Table 4 shows the differences between the four subgroups, the differential screening was performed based on the FC > 2 and p < 0.05 (identified using t‐tests) as the criterion for the significant difference. Before exercise, the IgM and IgA is significantly different between the Pre‐Male and the Pre‐Female group. After exercise, the OPN, IgE, C3, C4‐B in the Post‐Male group is significantly lower than the Post‐Female group, while the CD44 is higher.
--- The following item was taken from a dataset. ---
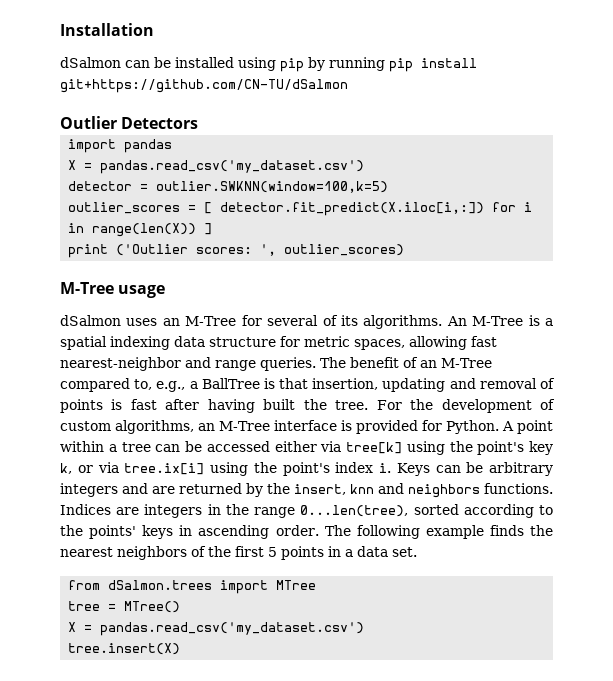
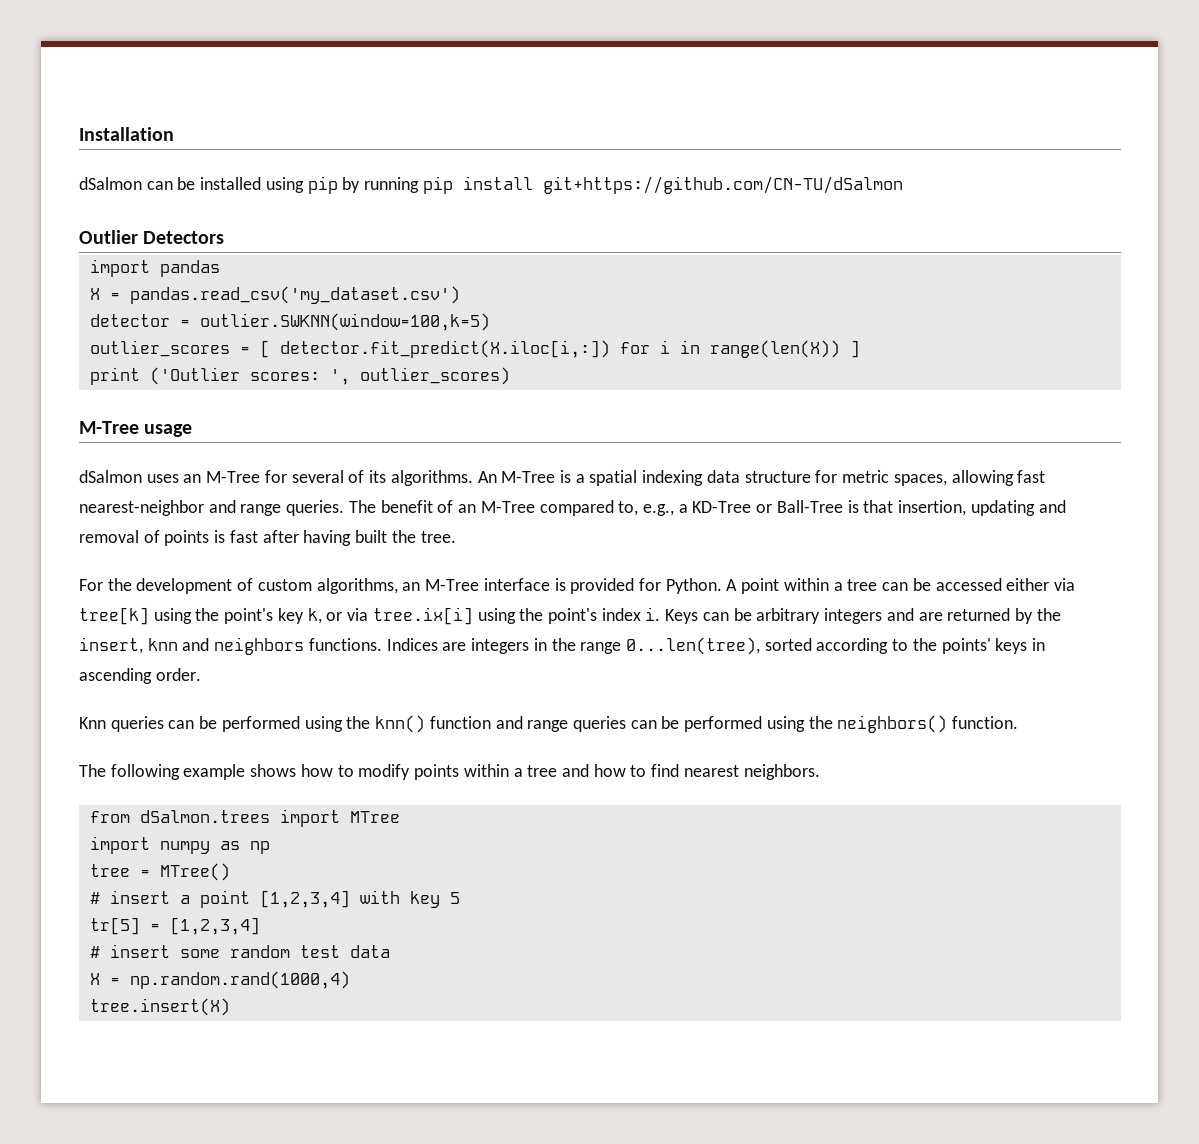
[201,378,260,389] BallTree -> [692,500,843,513] KD-Tree or Ball-Tree
(369, 405) none -> (456, 537) //
[324,525,553,539] [60,546,417,560] The following example finds the nearest neighbors of the first 5 points in a data set. -> [79,715,1019,733] [79,764,820,780] // Knn queries can be performed using the knn() function and range queries can be performed using the neighbors() function. // The following example shows how to modify points within a tree and how to find nearest neighbors.
(317, 585) none -> [89,836,270,854] // import numpy as np
[68,622,365,636] // X = pandas.read_csv('my_dataset.csv') -> [89,890,460,908] [89,917,260,935] [89,944,390,958] [89,971,350,989] // # insert a point [1,2,3,4] with key 5 // tr[5] = [1,2,3,4] // # insert some random test data // X = np.random.rand(1000,4)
Whether in the male or female sub groups, the trend of urine protein changes caused by exercise is the same.
Table 4.
The inter group comparison of differential proteins.
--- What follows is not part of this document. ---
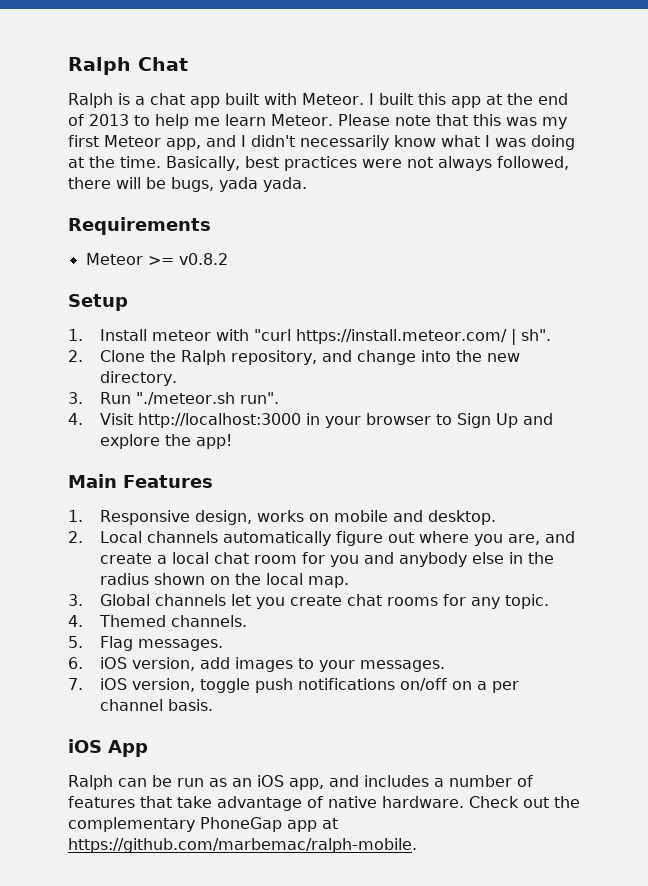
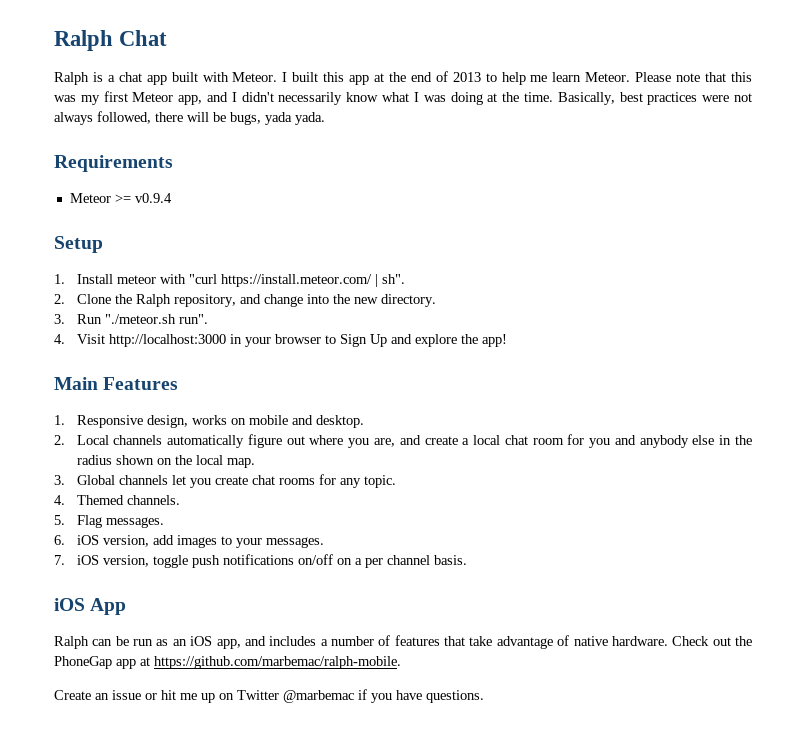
[178,253,228,265] v0.8.2 -> [134,193,172,203] v0.9.4
[68,817,195,832] complementary -> (753, 641) none
(417, 845) none -> [54,689,484,703] // Create an issue or hit me up on Twitter @marbemac if you have questions.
| Protein | Pre‐Male/Pre‐Female | Post‐Male/Post‐Female | Post‐Male/Pre‐Male | Post‐Female/Pre‐Female | Post‐Total/Pre‐Total | |||||
|---|---|---|---|---|---|---|---|---|---|---|
| FC | p Value | FC | p Value | FC | p Value | FC | p Value | FC | p Value | |
| OPN | 1.67 | 0.29 | 0.23 | 0.00 | 0.04 | 0.00 | 0.004 | 0.00 | 0.01 | 0.00 |
| CD44 | 1.06 | 0.82 | 1.96 | 0.02 | 0.16 | 0.00 | 0.10 | 0.00 | 0.14 | 0.00 |
| IgG | 0.81 | 0.65 | 0.81 | 0.65 | 12.68 | 0.00 | 9.18 | 0.00 | 12.10 | 0.00 |
| IgM | 0.38 | 0.02 | 0.65 | 0.33 | 7.15 | 0.02 | 6.03 | 0.00 | 6.83 | 0.00 |
| IgD | 0.76 | 0.10 | 0.66 | 0.34 | 5.28 | 0.15 | 6.62 | 0.15 | 5.74 | 0.00 |
| IgA | 4.25 | 0.04 | 1.66 | 0.29 | 7.62 | 0.13 | 5.07 | 0.07 | 5.60 | 0.00 |
| IgE | 1.24 | 0.72 | 0.54 | 0.04 | 3.31 | 0.04 | 7.57 | 0.21 | 4.53 | 0.00 |
| C3 | 1.04 | 0.93 | 0.26 | 0.00 | 21.38 | 0.00 | 61.07 | 0.03 | 61.90 | 0.00 |
| C4‐B | 0.85 | 0.65 | 0.37 | 0.01 | 5.59 | 0.01 | 9.88 | 0.02 | 6.92 | 0.00 |
| C9 | 0.43 | 0.11 | 0.59 | 0.31 | 6.64 | 0.00 | 10.17 | 0.09 | 7.49 | 0.00 |
| CFD | 1.73 | 0.37 | 1.00 | 1.00 | 4.90 | 0.00 | 8.10 | 0.00 | 11.2 | 0.00 |
Abbreviations: CFD, complement factor D; OPN, osteopontin.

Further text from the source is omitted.